From the entries below, please gather each line containing the string "materials".

(Beginning of Data provided)

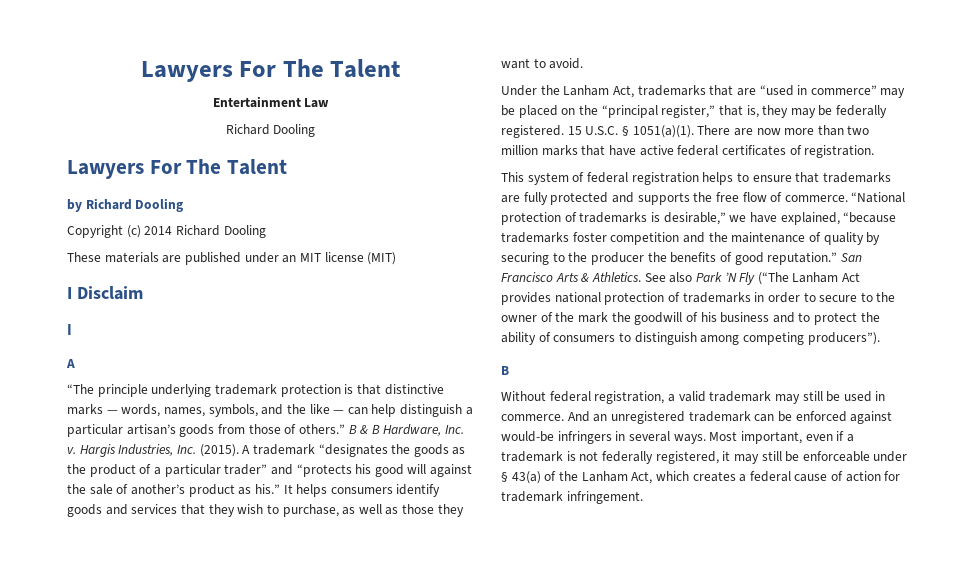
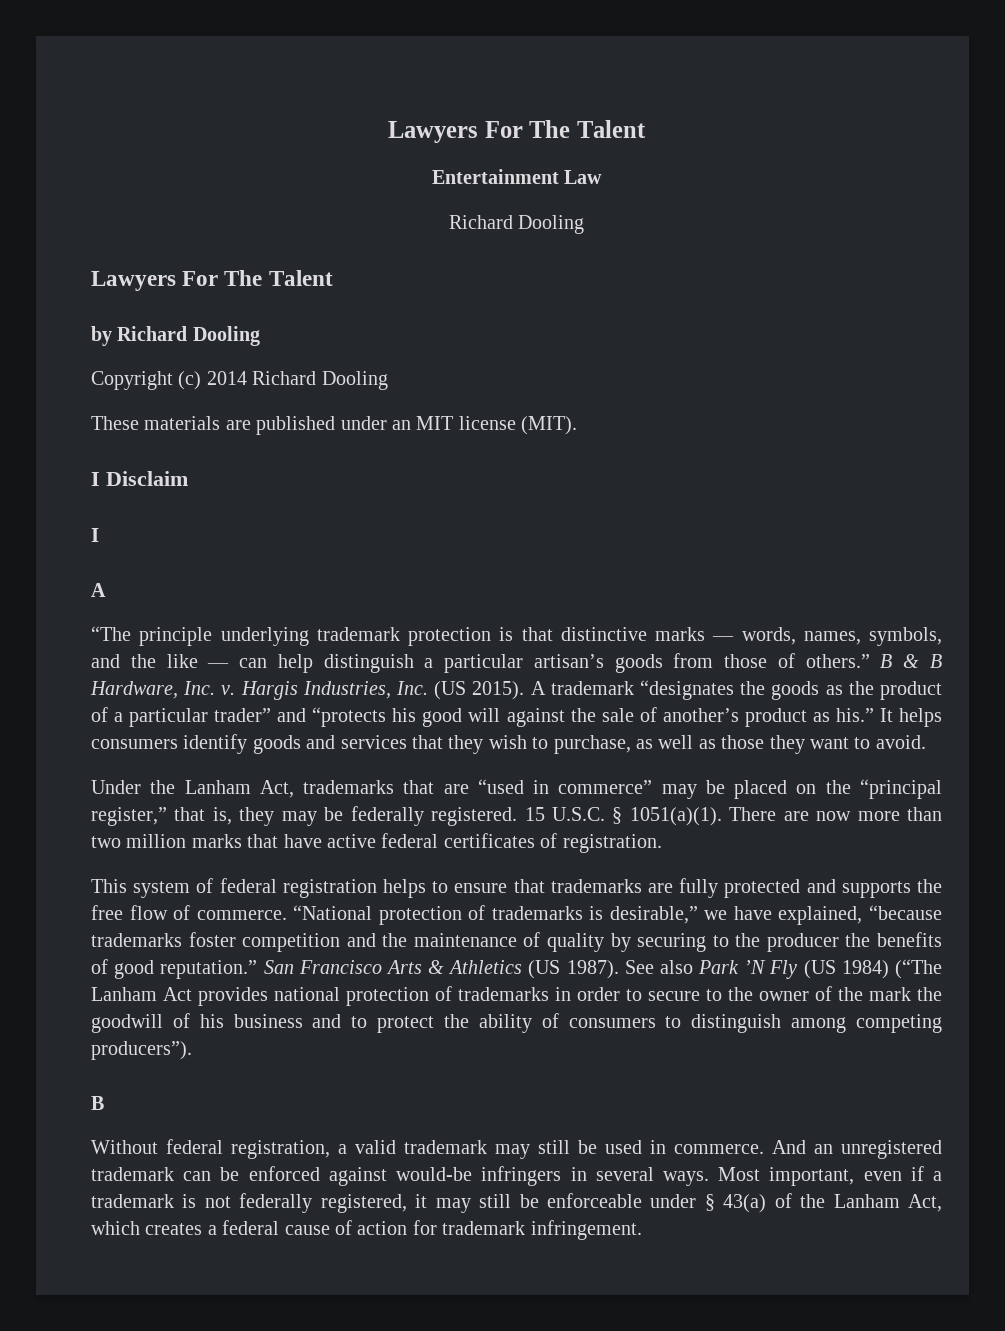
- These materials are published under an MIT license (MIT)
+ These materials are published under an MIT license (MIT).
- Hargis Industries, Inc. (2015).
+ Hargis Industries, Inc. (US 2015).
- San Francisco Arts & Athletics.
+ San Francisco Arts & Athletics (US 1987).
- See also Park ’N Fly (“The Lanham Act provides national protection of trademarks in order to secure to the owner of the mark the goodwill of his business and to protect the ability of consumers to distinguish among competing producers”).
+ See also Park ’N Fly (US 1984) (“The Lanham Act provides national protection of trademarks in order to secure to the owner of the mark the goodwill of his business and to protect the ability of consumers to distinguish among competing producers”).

(End of Data provided)

Answer box.
- These materials are published under an MIT license (MIT)
+ These materials are published under an MIT license (MIT).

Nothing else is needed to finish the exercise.